■ ABOUT THIS TASK
Please copy all of the data that follows exactly, leaving any pictures out.

· · · · ·

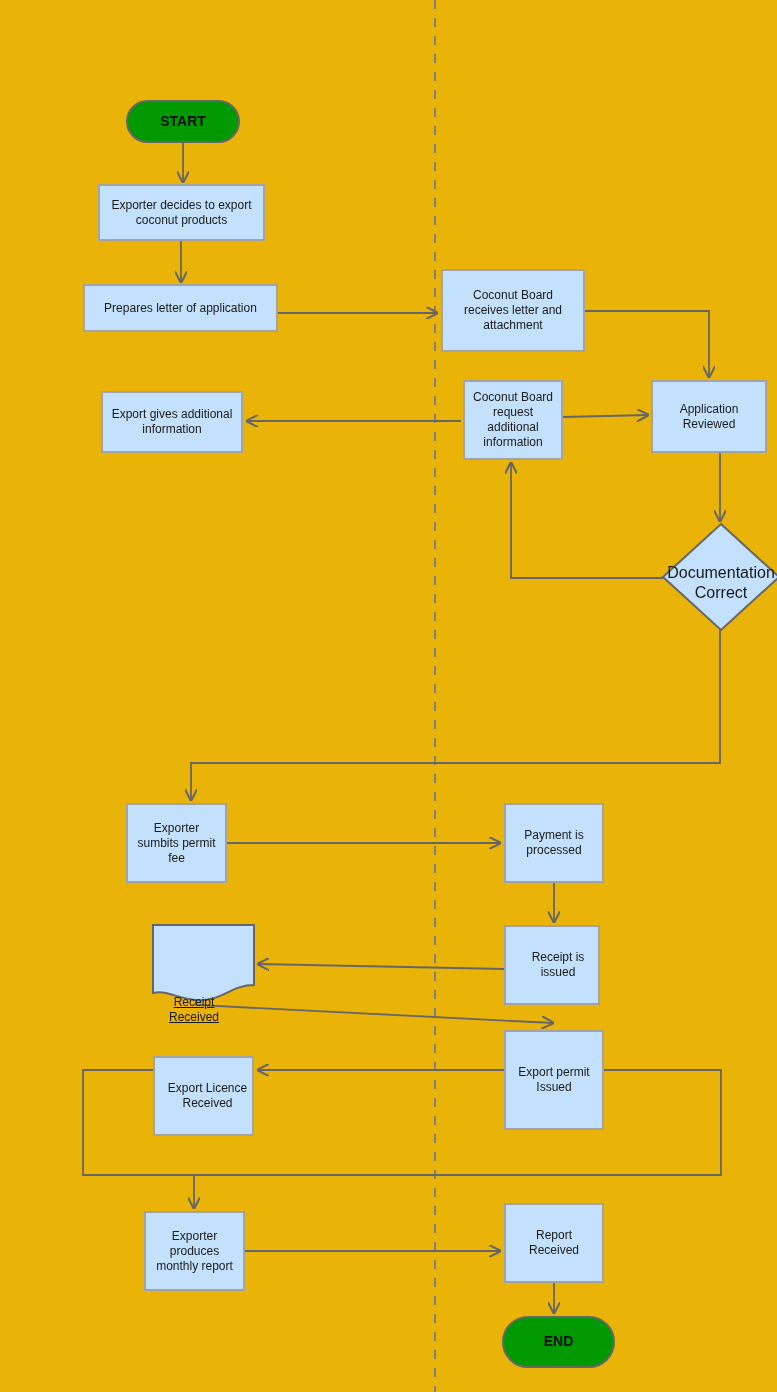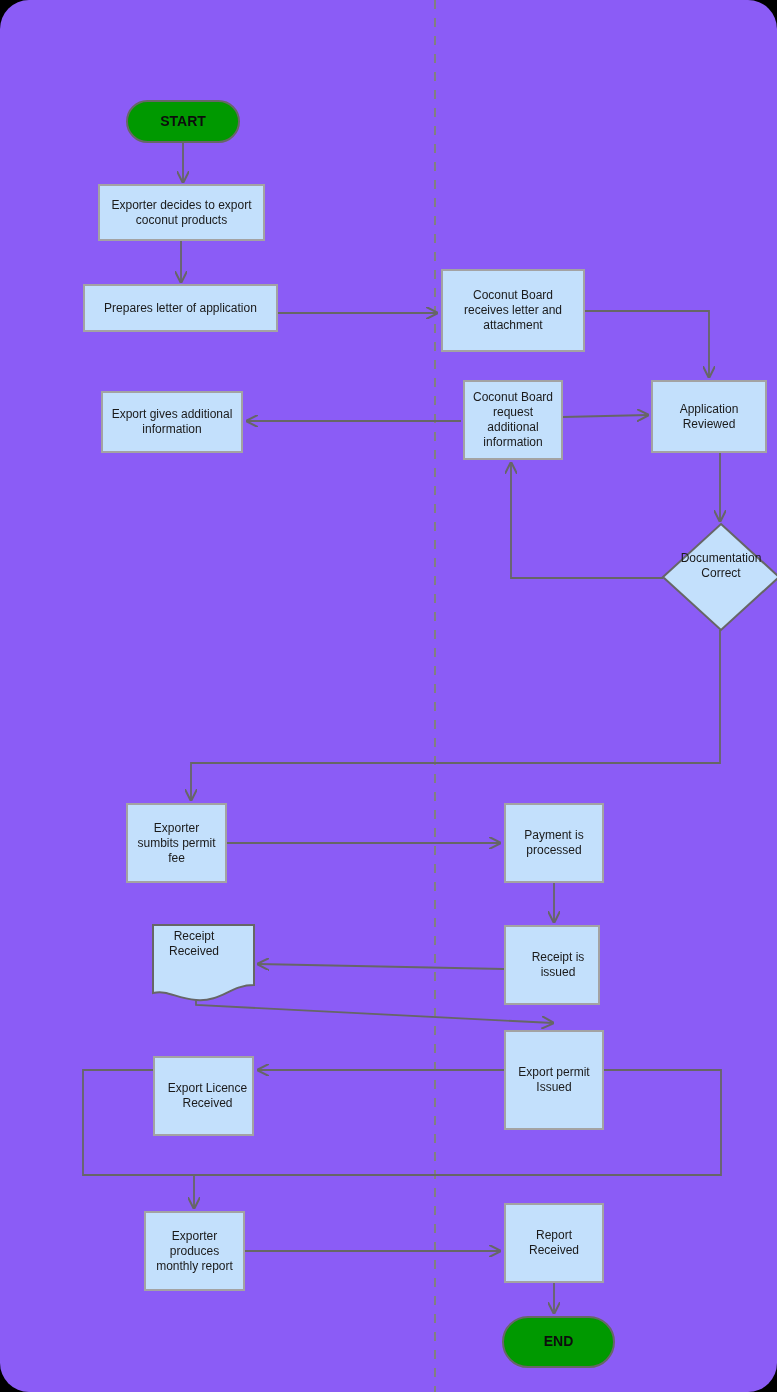"START" #canvas { background: #8b5cf6 -> #eab308; border-radius: 29px -> none }
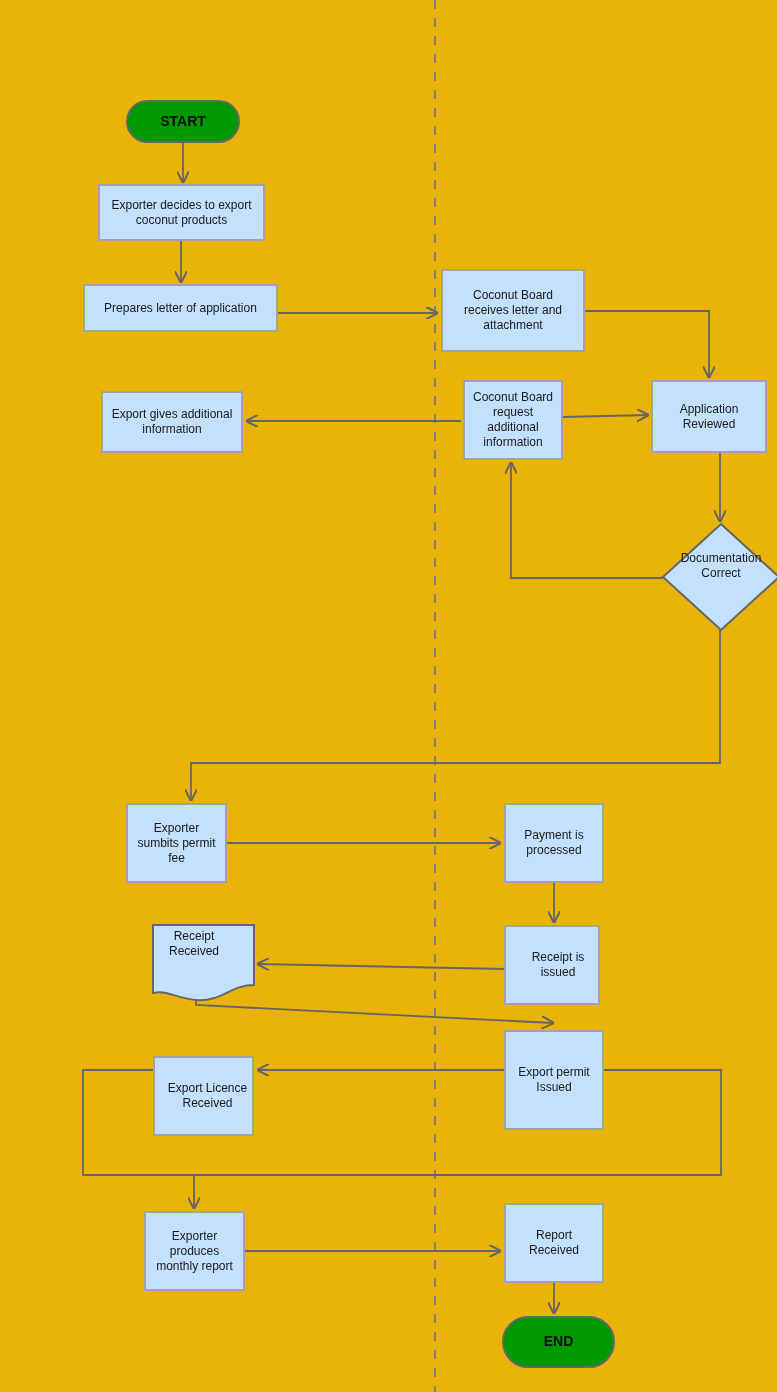"Documentation" .diamond-label { align-items: flex-start -> flex-end; font-size: 12px -> 16px }
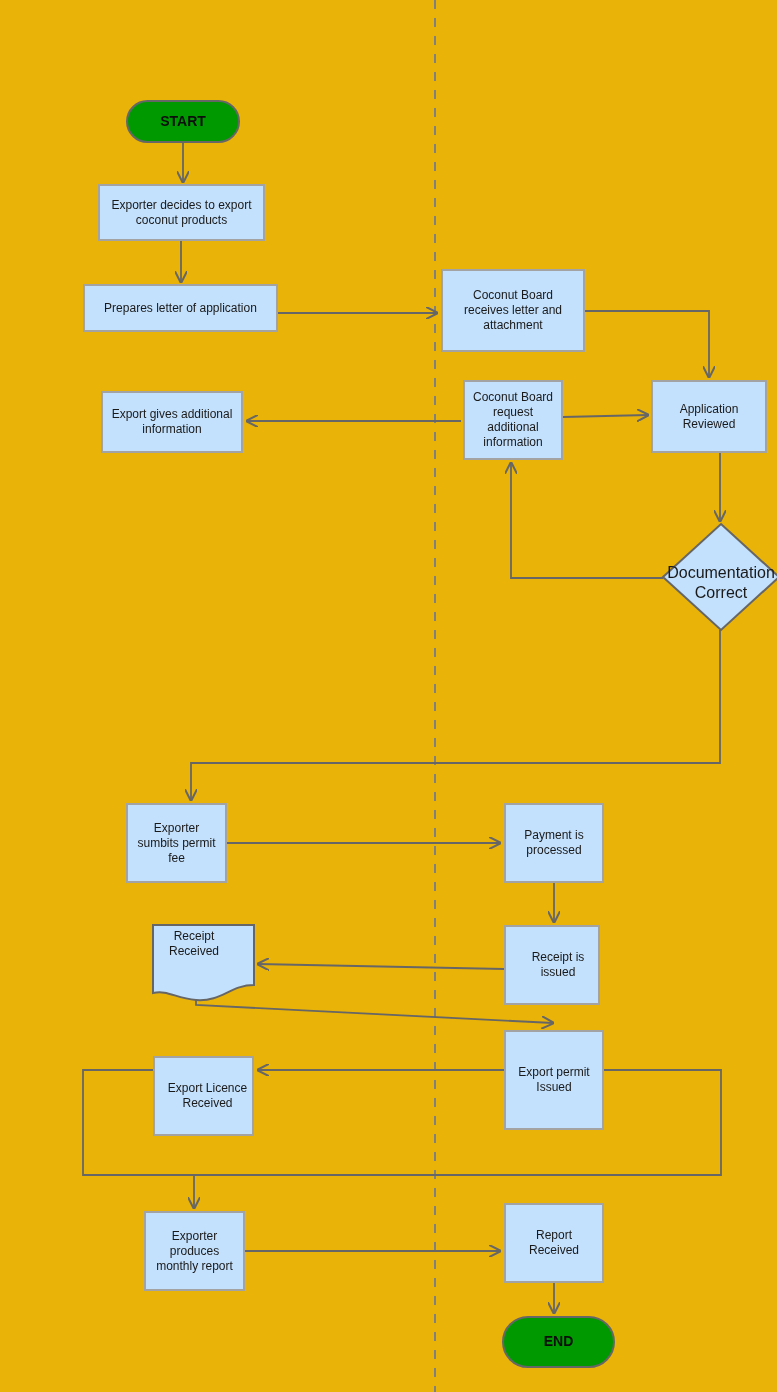"Receipt" div.doc-label { text-decoration: none -> underline; top: 921px -> 987px }
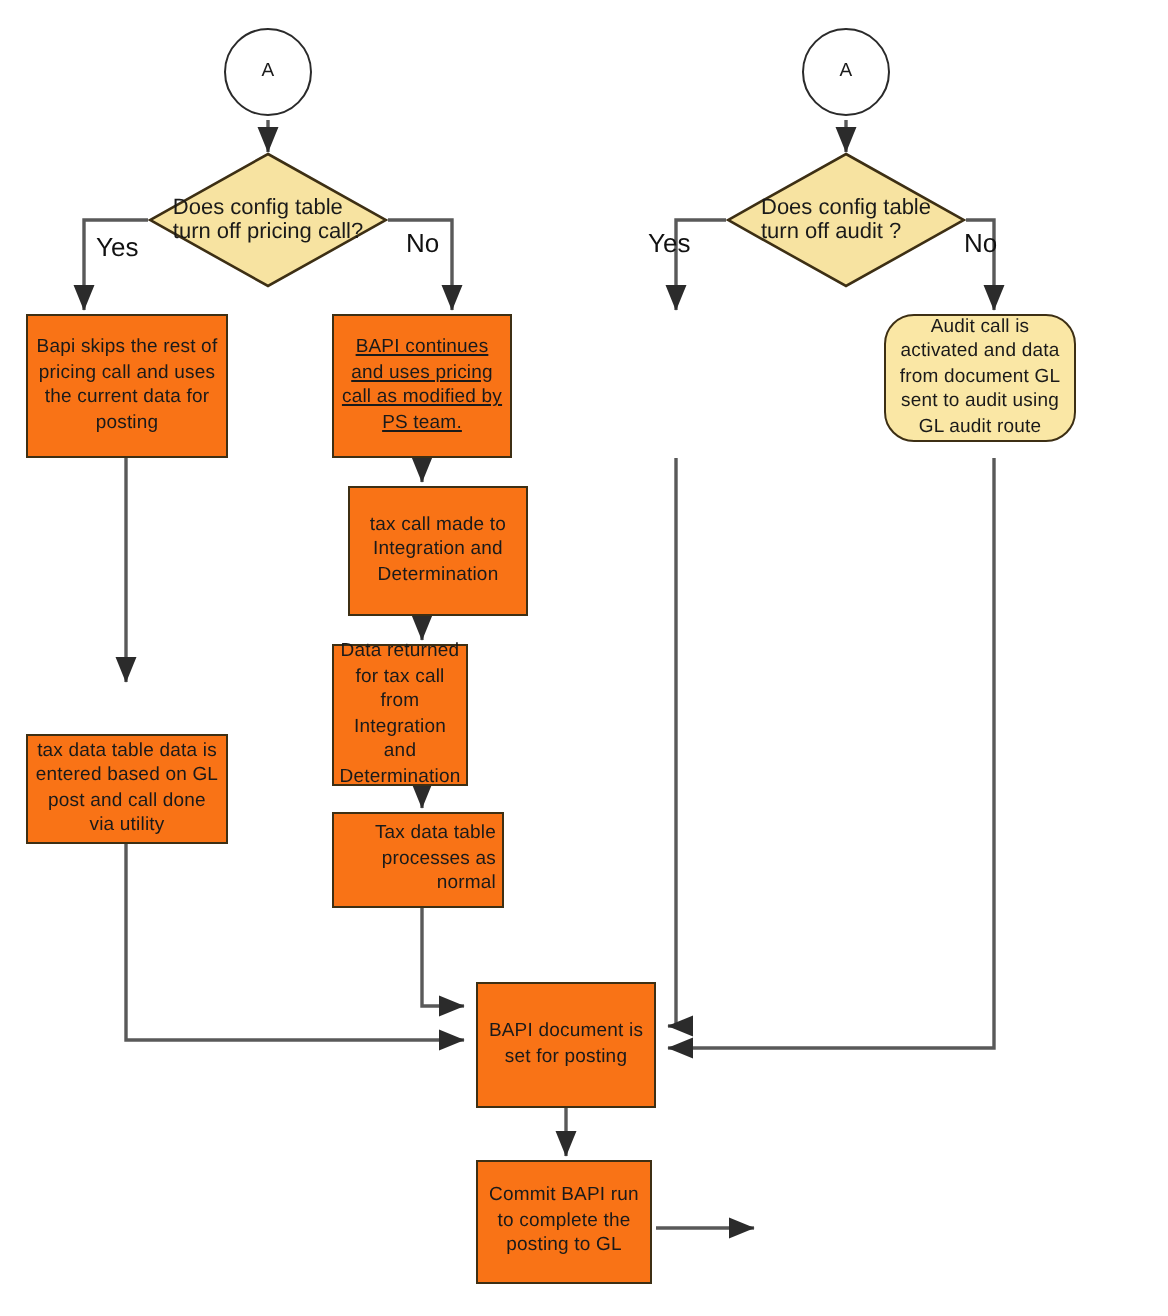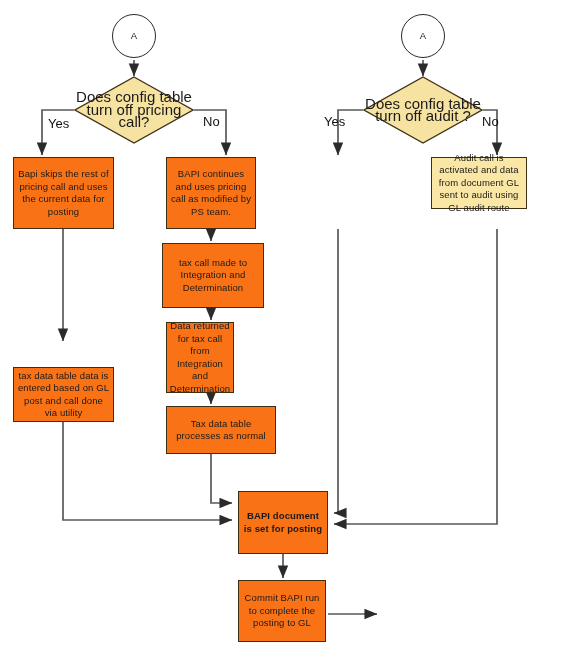"Does config table" .diamond-label { font-size: 15px -> 11px; text-align: center -> none }
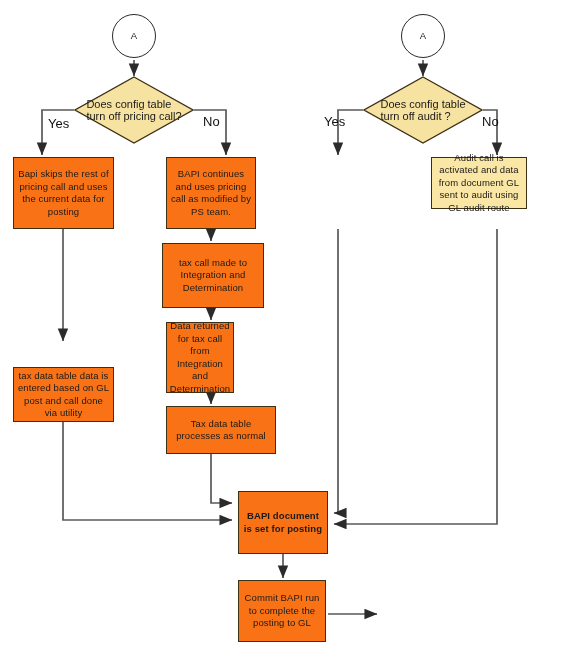"Audit call is activated and" div.node { border-radius: none -> 15px; height: 52px -> 64px; left: 431px -> 442px }
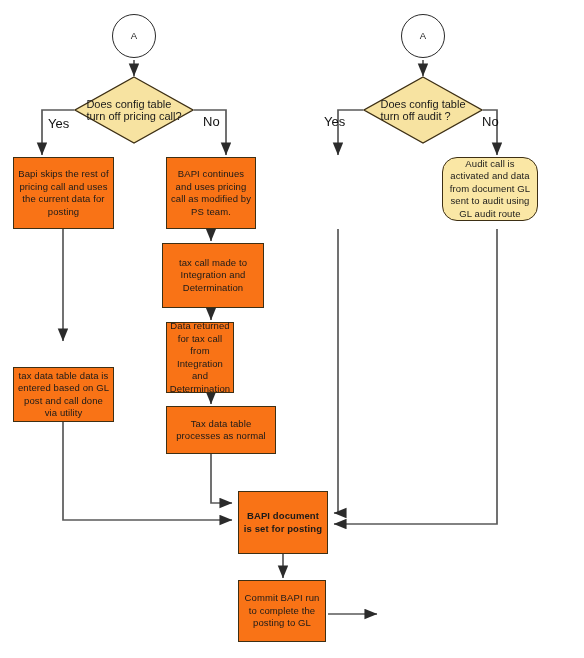"BAPI continues and uses pricing" div.node { text-decoration: none -> underline }
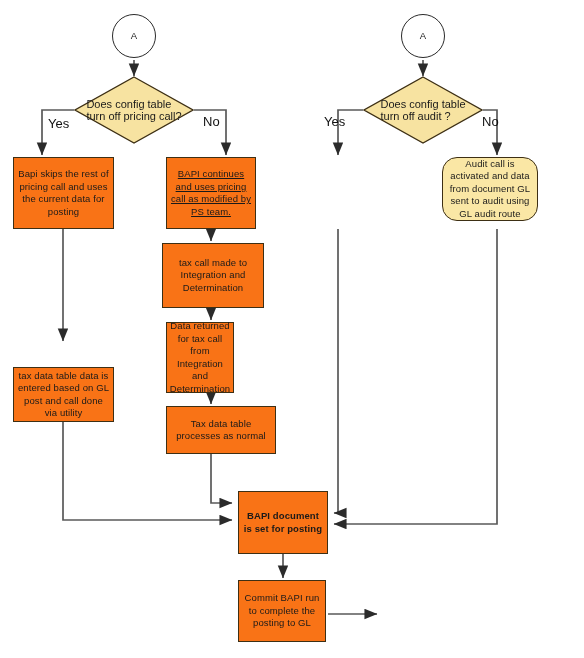"tax call made to Integration" div.node { left: 162px -> 174px; width: 102px -> 90px }
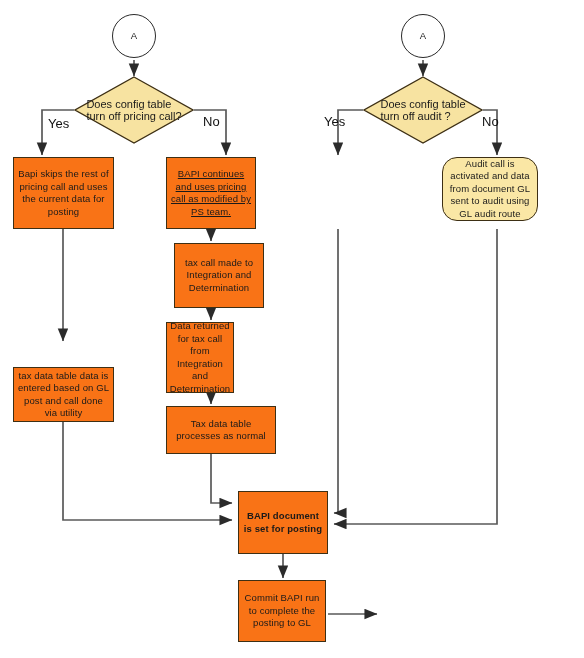"Tax data table processes as" div.node { text-align: none -> right; width: 110px -> 86px }
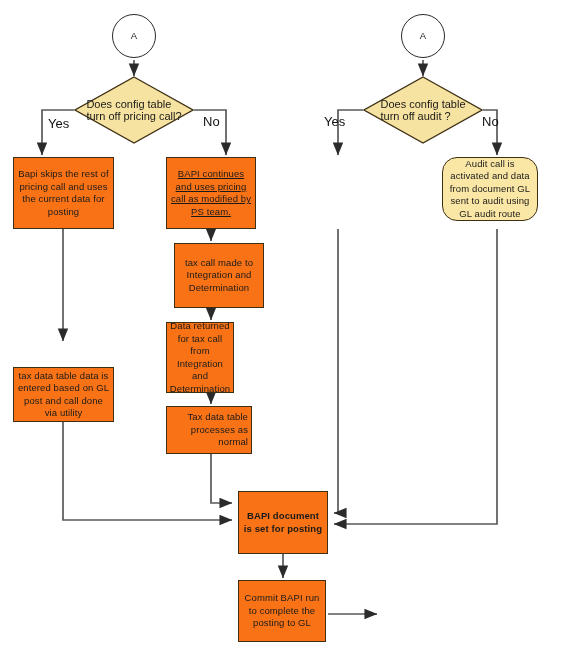"BAPI document is set for" div.node { font-weight: bold -> none }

· · · · ·

■ OUTPUT
"START" #canvas { background: #8b5cf6 -> #eab308; border-radius: 29px -> none }
"Documentation" .diamond-label { align-items: flex-start -> flex-end; font-size: 12px -> 16px }
"Receipt" div.doc-label { text-decoration: none -> underline; top: 921px -> 987px }
"Does config table" .diamond-label { font-size: 15px -> 11px; text-align: center -> none }
"Audit call is activated and" div.node { border-radius: none -> 15px; height: 52px -> 64px; left: 431px -> 442px }
"BAPI continues and uses pricing" div.node { text-decoration: none -> underline }
"tax call made to Integration" div.node { left: 162px -> 174px; width: 102px -> 90px }
"Tax data table processes as" div.node { text-align: none -> right; width: 110px -> 86px }
"BAPI document is set for" div.node { font-weight: bold -> none }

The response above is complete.